TASK INSTRUCTIONS: The entire listing, reproduced exactly and stripped of images, is the expected output.

+ + +

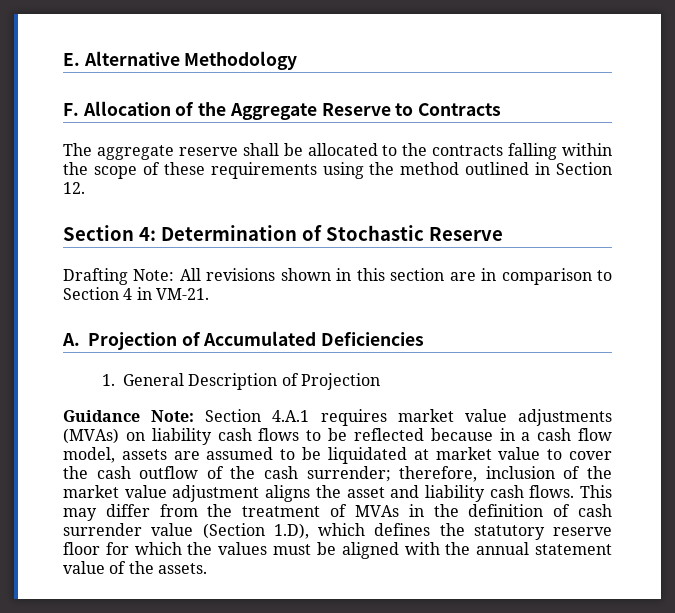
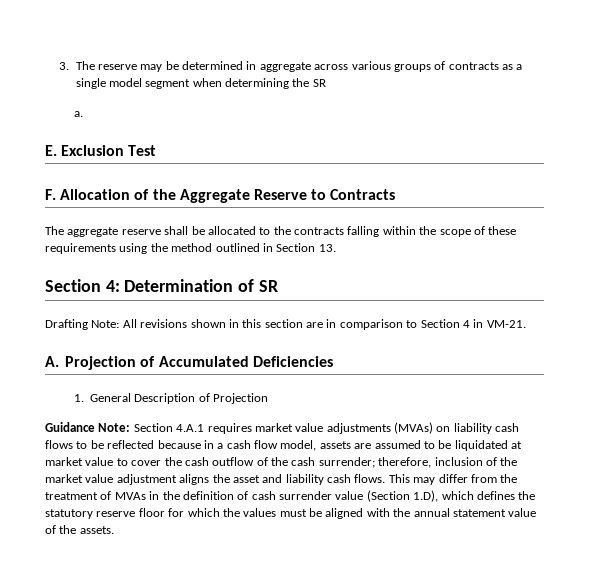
- E. Alternative Methodology
+ 3. The reserve may be determined in aggregate across various groups of contracts as a single model segment when determining the SR
+ a.
+ E. Exclusion Test
- The aggregate reserve shall be allocated to the contracts falling within the scope of these requirements using the method outlined in Section 12.
+ The aggregate reserve shall be allocated to the contracts falling within the scope of these requirements using the method outlined in Section 13.
- Section 4: Determination of Stochastic Reserve
+ Section 4: Determination of SR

+ + +

RESULT OF THE TASK:
- E. Alternative Methodology
+ 3. The reserve may be determined in aggregate across various groups of contracts as a single model segment when determining the SR
+ a.
+ E. Exclusion Test
- The aggregate reserve shall be allocated to the contracts falling within the scope of these requirements using the method outlined in Section 12.
+ The aggregate reserve shall be allocated to the contracts falling within the scope of these requirements using the method outlined in Section 13.
- Section 4: Determination of Stochastic Reserve
+ Section 4: Determination of SR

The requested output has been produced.